Pteridomonas is a genus of heterotrophic flagellates belonging to the phylum Ochrophyta. It was described in 1890 by Eugène Penard. Species of this genus descend from a group of photosynthetic algae but have secondarily lost their chloroplasts. They are single-celled flagellates, attached to the substrate by a stalk and distinguished by a ring of tentacles around the single flagellum. They can be found in marine, brackish or freshwater environments.

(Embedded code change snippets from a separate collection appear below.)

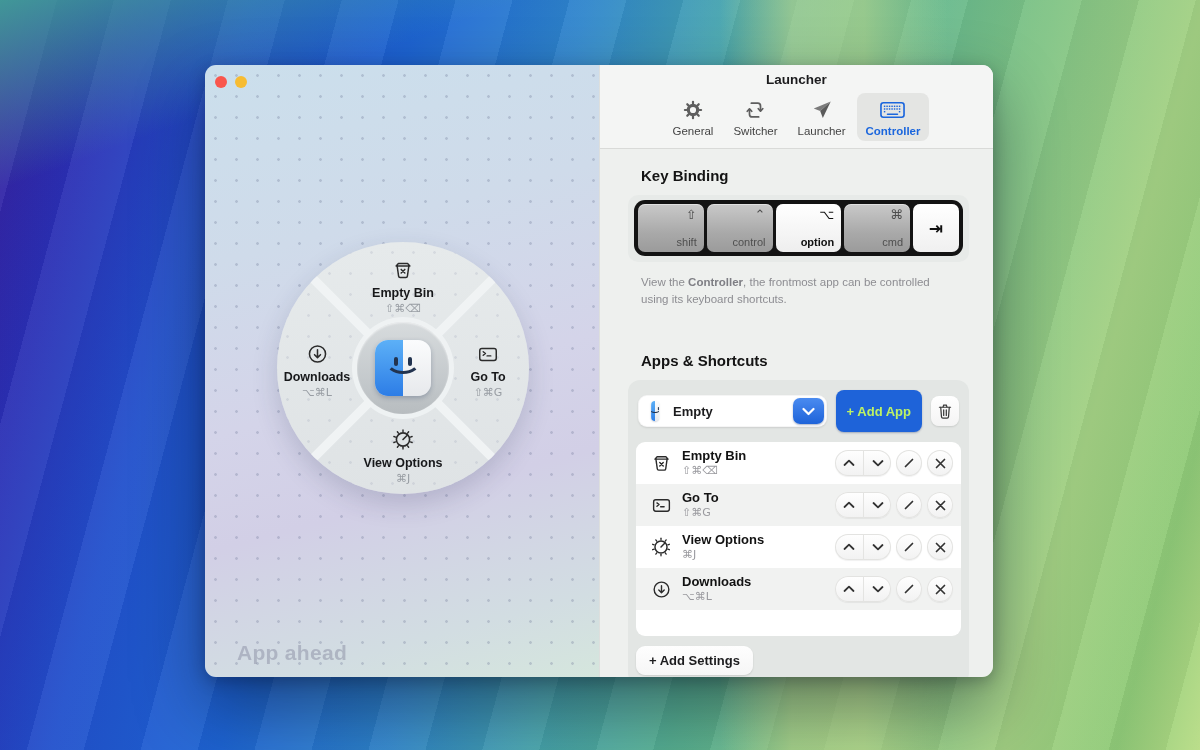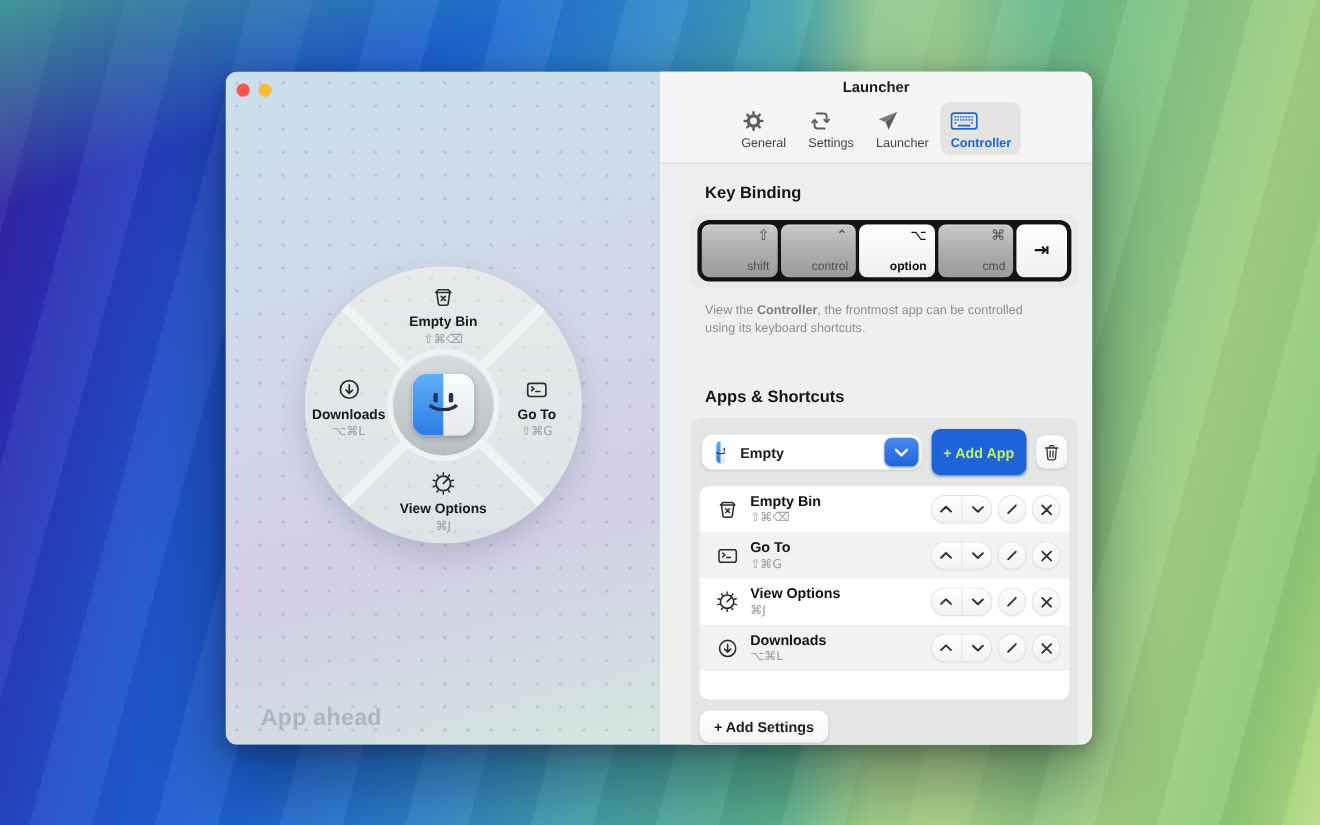--- a/index.html
+++ b/index.html
@@ -82,28 +82,28 @@
   .seg-right  { left:211px; top:128px; }
   .seg-bottom { left:126px; top:214px; }
   .seg-left   { left:40px;  top:128px; }
 
   
   .pane-right { position:relative; width:394px; height:100%; background:#eef0ee;
     border-left:1px solid rgba(0,0,0,.07); display:flex; flex-direction:column; }
   .toolbar { background:#f4f5f4; border-bottom:1px solid #d9dad8; padding-top:7px; }
   .win-title { text-align:center; font-size:13.5px; font-weight:700; color:#1c1c1e; }
   .tabs { display:flex; justify-content:center; gap:2px; padding:6px 0 7px; }
-  .tab { display:flex; flex-direction:column; gap:3px;
+  .tab { display:flex; flex-direction:column; align-items:center; gap:3px;
     padding:5px 9px 4px; border-radius:8px; min-width:56px; cursor:default; }
   .tab .tab-label { font-size:11.5px; color:#444; }
   .tab.selected { background:#e4e5e3; }
   .tab.selected .tab-label { color:#1b66dd; font-weight:700; }
   .tab-icon { height:24px; display:flex; align-items:center; }
 
-  .content { padding:18px 13px 0 28px; flex:1; }
+  .content { padding:18px 24px 0 28px; flex:1; }
   .section-h { font-size:15px; font-weight:700; color:#141414; margin-left:13px; }
 
   
   .kb-outer { margin-top:11px; background:#e7eae8; border-radius:10px; padding:5px 6px 6px; }
   .kb-frame { background:#131313; border-radius:11px; padding:4px; display:flex; gap:3px; }
   .key { flex:1; height:48px; border-radius:7px; position:relative;
     background:linear-gradient(180deg,#c9c9c9 0%,#a9a9a9 60%,#9b9b9b 100%);
     box-shadow:inset 0 1px 0 rgba(255,255,255,.45); color:#4f4f4f; cursor:default; }
   .key .kglyph { position:absolute; top:3px; right:7px; font-size:13px; font-family:"DejaVu Sans",sans-serif; }
   .key .klabel { position:absolute; bottom:4px; right:7px; font-size:11px; }
@@ -263,21 +263,21 @@
         </div>
         <div class="tab">
           <div class="tab-icon">
             <svg width="22" height="22" viewBox="0 0 24 24" fill="none" stroke="#5e5e5e" stroke-width="1.9" stroke-linecap="round" stroke-linejoin="round">
               <path d="M8 4.5 H15 A3 3 0 0 1 18 7.5 V12.5"></path>
                 <path d="M15.6 10.6 L18 13.2 L20.4 10.6"></path>
               <path d="M16 19.5 H9 A3 3 0 0 1 6 16.5 V11.5"></path>
                 <path d="M3.6 13.4 L6 10.8 L8.4 13.4"></path>
             </svg>
           </div>
-          <div class="tab-label">Settings</div>
+          <div class="tab-label">Switcher</div>
         </div>
         <div class="tab">
           <div class="tab-icon">
             <svg width="22" height="22" viewBox="0 0 24 24">
               <path d="M21.5 2.8 L3 10.3 L10 13.2 Z" fill="#7b7b7b"></path>
               <path d="M21.5 2.8 L10 13.2 L12.9 20.8 Z" fill="#5a5a5a"></path>
             </svg>
           </div>
           <div class="tab-label">Launcher</div>
         </div>

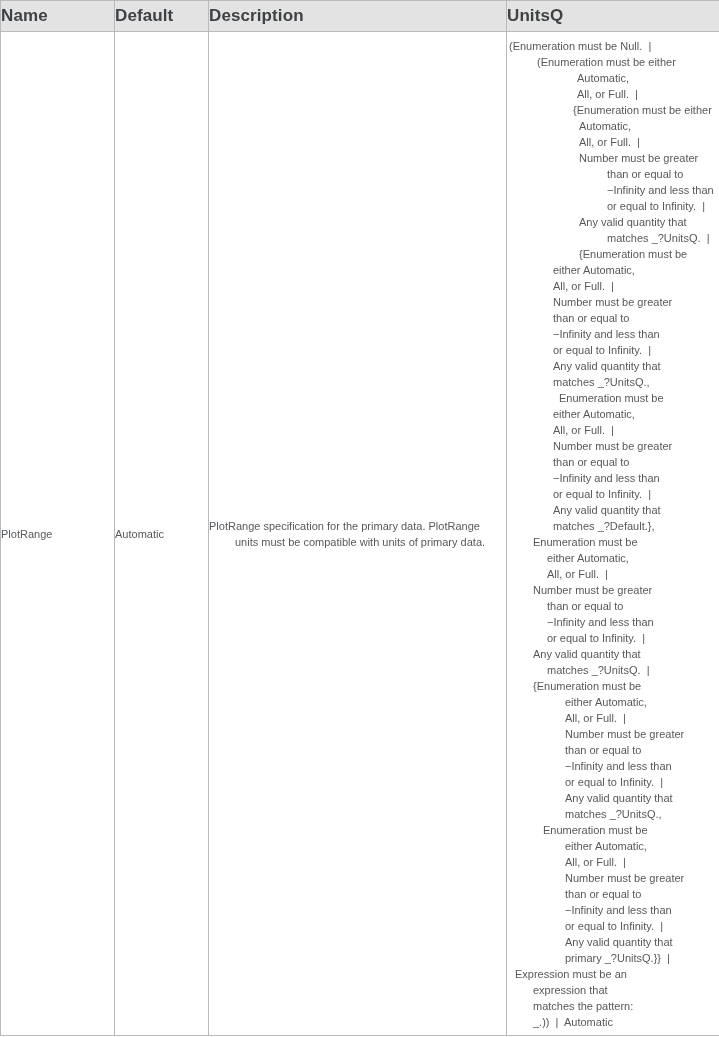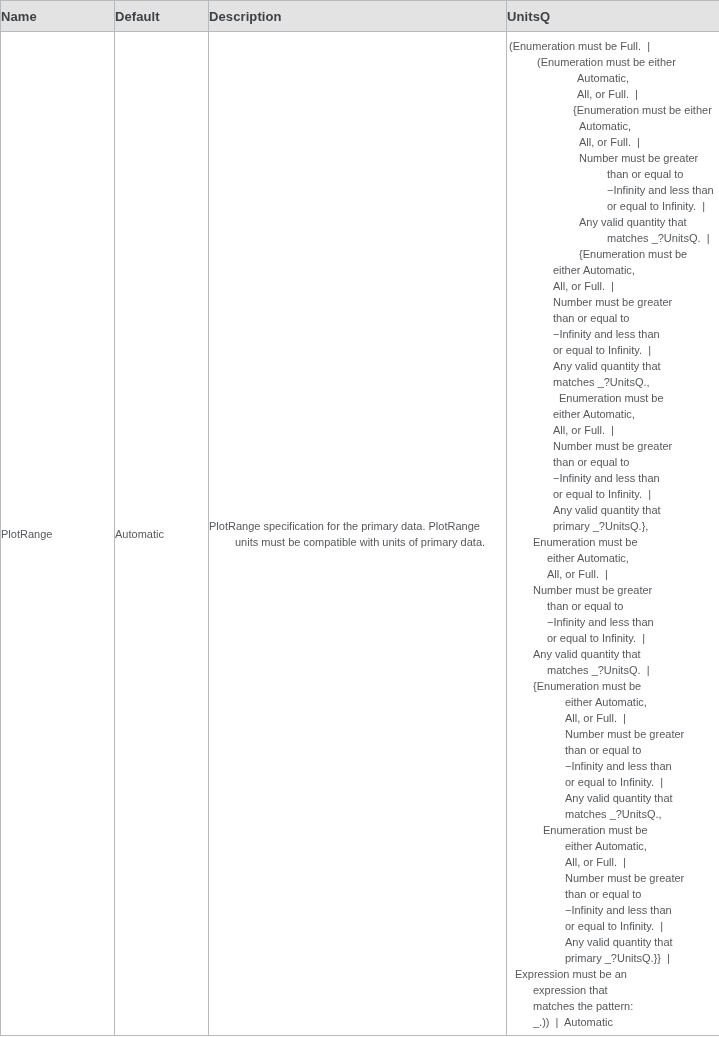--- a/index.html
+++ b/index.html
@@ -26,21 +26,21 @@
   table.options-table th,
   table.options-table td {
     border: 1px solid #b8bbbd;
     vertical-align: middle;
     padding: 0;
   }
 
   thead th {
     background: #e3e3e3;
     color: #3f4245;
-    font-size: 13px;
+    font-size: 17px;
     font-weight: bold;
     text-align: left;
     height: 30px;
     padding: 0 8px;
     letter-spacing: 0.1px;
   }
 
   col.c-name    { width: 114px; }
   col.c-default { width: 94px;  }
   col.c-desc    { width: 298px; }
@@ -123,21 +123,21 @@
         <span>PlotRange</span>
       </td>
       <td class="cell-default">
         <span>Automatic</span>
       </td>
       <td class="cell-desc">
         <div class="hang">PlotRange specification for the primary data.  PlotRange units must be compatible with units of primary data.</div>
       </td>
       <td class="cell-pattern">
         <div id="pattern-lines">
-            <span class="pat-line ind-0"><span class="pat-text">(Enumeration must be Full.  |</span></span>
+            <span class="pat-line ind-0"><span class="pat-text">(Enumeration must be Null.  |</span></span>
             <span class="pat-line ind-1"><span class="pat-text">(Enumeration must be either</span></span>
             <span class="pat-line ind-2"><span class="pat-text">Automatic,</span></span>
             <span class="pat-line ind-2"><span class="pat-text">All, or Full.  |</span></span>
             <span class="pat-line ind-3"><span class="pat-text">{Enumeration must be either</span></span>
             <span class="pat-line ind-4"><span class="pat-text">Automatic,</span></span>
             <span class="pat-line ind-4"><span class="pat-text">All, or Full.  |</span></span>
             <span class="pat-line ind-4"><span class="pat-text">Number must be greater</span></span>
             <span class="pat-line ind-5"><span class="pat-text">than or equal to</span></span>
             <span class="pat-line ind-5"><span class="pat-text">−Infinity and less than</span></span>
             <span class="pat-line ind-5"><span class="pat-text">or equal to Infinity.  |</span></span>
@@ -153,21 +153,21 @@
             <span class="pat-line ind-6"><span class="pat-text">Any valid quantity that</span></span>
             <span class="pat-line ind-6"><span class="pat-text">matches _?UnitsQ.,</span></span>
             <span class="pat-line ind-8"><span class="pat-text">Enumeration must be</span></span>
             <span class="pat-line ind-6"><span class="pat-text">either Automatic,</span></span>
             <span class="pat-line ind-6"><span class="pat-text">All, or Full.  |</span></span>
             <span class="pat-line ind-6"><span class="pat-text">Number must be greater</span></span>
             <span class="pat-line ind-6"><span class="pat-text">than or equal to</span></span>
             <span class="pat-line ind-6"><span class="pat-text">−Infinity and less than</span></span>
             <span class="pat-line ind-6"><span class="pat-text">or equal to Infinity.  |</span></span>
             <span class="pat-line ind-6"><span class="pat-text">Any valid quantity that</span></span>
-            <span class="pat-line ind-6"><span class="pat-text">primary _?UnitsQ.},</span></span>
+            <span class="pat-line ind-6"><span class="pat-text">matches _?Default.},</span></span>
             <span class="pat-line ind-9"><span class="pat-text">Enumeration must be</span></span>
             <span class="pat-line ind-11"><span class="pat-text">either Automatic,</span></span>
             <span class="pat-line ind-11"><span class="pat-text">All, or Full.  |</span></span>
             <span class="pat-line ind-9"><span class="pat-text">Number must be greater</span></span>
             <span class="pat-line ind-11"><span class="pat-text">than or equal to</span></span>
             <span class="pat-line ind-11"><span class="pat-text">−Infinity and less than</span></span>
             <span class="pat-line ind-11"><span class="pat-text">or equal to Infinity.  |</span></span>
             <span class="pat-line ind-9"><span class="pat-text">Any valid quantity that</span></span>
             <span class="pat-line ind-11"><span class="pat-text">matches _?UnitsQ.  |</span></span>
             <span class="pat-line ind-9"><span class="pat-text">{Enumeration must be</span></span>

Species of the genus Pteridomonas are unicellular protists or eukaryotes that descend from algae but lack chloroplasts. Cells are usually attached to the substrate by a long stalk, and have a single flagellum at the opposite end from the stalk. They are very similar to Actinomonas, with stiff 'arms' or 'tentacles' that emanate from the cell body, but these are mainly confined to an anterior ring that surrounds the flagellum, unlike Actinomonas where they emanate in all directions. They are also distinguished by the presence of a very reduced flagellar 'wing' and paraxonemal rod, and by having two ring-like structures below the transverse septum of the ciliary transition zone such as in Apedinella.[1]
Pteridomonas species are heterotrophic. They feed on bacteria and other protists by means of phagocytosis, making them phagotrophs. They are aquatic organisms found in marine, freshwater and brackish environments,[1] living at different depths.[2]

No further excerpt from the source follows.